I looked at him. I didn’t need to, but I did. He was talking to me.

“What is that?”


“That looks more like a front rising-kick, not a front snap-kick!”

“Yes, Sir.” My leg hurt and his yelling at me every time was humiliating.

“Now, do a front snap-kick!”

I tried and my line ended and we sat down. I was watching the next line coming towards us and was trying not to take the Sergeant personally. In a weird way, I knew what he was doing, but the combination of the yelling and my leg screaming at me was hard to deal with.

I felt a tap on my shoulder and turned around. A Black Belt leaned towards me. “Don’t let him get to you.”

“Thanks.” I turned back. I knew that nice gesture had to be against the rules, but he had done it anyway and it totally unmanned me. I started to blink back those infuriating tears that come whether you feel like crying or not.

To my surprise, those fierce instructors turned out to be human. They would answer any question I had, or refer me to someone who could. They would go over and over a technique with me until I got the idea. If I got hurt, they were beside me before I realized I was even in pain.

I won’t forget the night I didn’t want to go to class. I was tired. I’d had a bad day and I didn’t feel “good.” My muscles were creaking and I punched the Monk again. Class finished and I went to apologize.
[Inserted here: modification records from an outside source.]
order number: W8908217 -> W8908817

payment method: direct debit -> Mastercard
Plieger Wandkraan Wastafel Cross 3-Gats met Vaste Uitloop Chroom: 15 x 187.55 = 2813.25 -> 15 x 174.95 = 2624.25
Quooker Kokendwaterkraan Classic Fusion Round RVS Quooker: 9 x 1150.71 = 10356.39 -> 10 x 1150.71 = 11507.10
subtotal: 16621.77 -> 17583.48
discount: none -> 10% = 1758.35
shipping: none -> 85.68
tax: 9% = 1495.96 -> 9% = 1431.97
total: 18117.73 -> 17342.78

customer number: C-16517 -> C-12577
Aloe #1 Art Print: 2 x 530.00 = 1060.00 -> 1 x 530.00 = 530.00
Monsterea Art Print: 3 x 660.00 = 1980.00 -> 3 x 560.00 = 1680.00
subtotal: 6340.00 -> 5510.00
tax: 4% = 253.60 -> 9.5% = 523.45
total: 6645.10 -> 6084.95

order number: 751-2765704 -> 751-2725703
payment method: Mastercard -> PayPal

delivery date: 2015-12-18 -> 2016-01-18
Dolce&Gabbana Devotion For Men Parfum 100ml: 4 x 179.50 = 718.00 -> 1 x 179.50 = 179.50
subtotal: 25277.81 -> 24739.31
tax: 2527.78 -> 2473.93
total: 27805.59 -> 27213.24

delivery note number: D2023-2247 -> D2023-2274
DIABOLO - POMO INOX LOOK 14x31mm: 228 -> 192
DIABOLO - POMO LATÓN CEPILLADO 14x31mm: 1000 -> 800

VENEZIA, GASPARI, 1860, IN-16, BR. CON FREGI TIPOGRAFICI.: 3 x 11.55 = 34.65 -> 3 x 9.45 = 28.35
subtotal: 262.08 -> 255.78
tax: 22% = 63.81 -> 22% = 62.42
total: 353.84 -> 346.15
He brushed it aside. “Don’t worry about it.”

I nodded, bowed and started to walk away.

“By the way,” he caught my attention. “You’re ready to test for your yellow belt.”

Note: This story was originally published in “Inside Kung-Fu” in March 1981 under my real name. It was my first article and I almost threw out the acceptance letter, thinking it was advertisement…

I trained with Master Hee Il Cho, who was considered a maverick as he taught Tae Kwon Do and Boxing and whatever he felt would be of excellent self-defense for his students. I am pleased he has apparently celebrated his 70th birthday and now lives in Hawaii. Surprisingly, there are many films of Master Hee Il Cho breaking bricks, smashing opponents, etc. There is a film here that you might enjoy as this is the exercise where I hit the Monk…

6 thoughts on “I Volunteered For This?

  1. Hunt, I can see there will be very little grab ass approved by you LOL LOL. I will remember my manners at all times. All kidding aside. I think it is wonderful that you went thru this training, and that you have some skill to show for it. The art of self-defense it extremely important. It helps you not be a victim. Take care, Bill


    • It is true that it is excellent for self-defense. I took these classes to prepare to be a spy, thinking I needed to be ready when the CIA found me. (Never occurred to me you could just apply.) 🙂


  2. And I thought I was crazy for volunteering for Rover Scouts, which merely involved simple things like commando obstacle courses and hikes in midwinter involving crossings of a chilly stretch of water ominously named the Crocodile River. You were REALLY barmy! 🙂


  3. I enjoyed the article! And congratulations on being published!! AND I’m so glad I never volunteered for stuff like this…ahahahaha!
    You did a good job confirming any doubts I had 😛 (I kid! I kid!)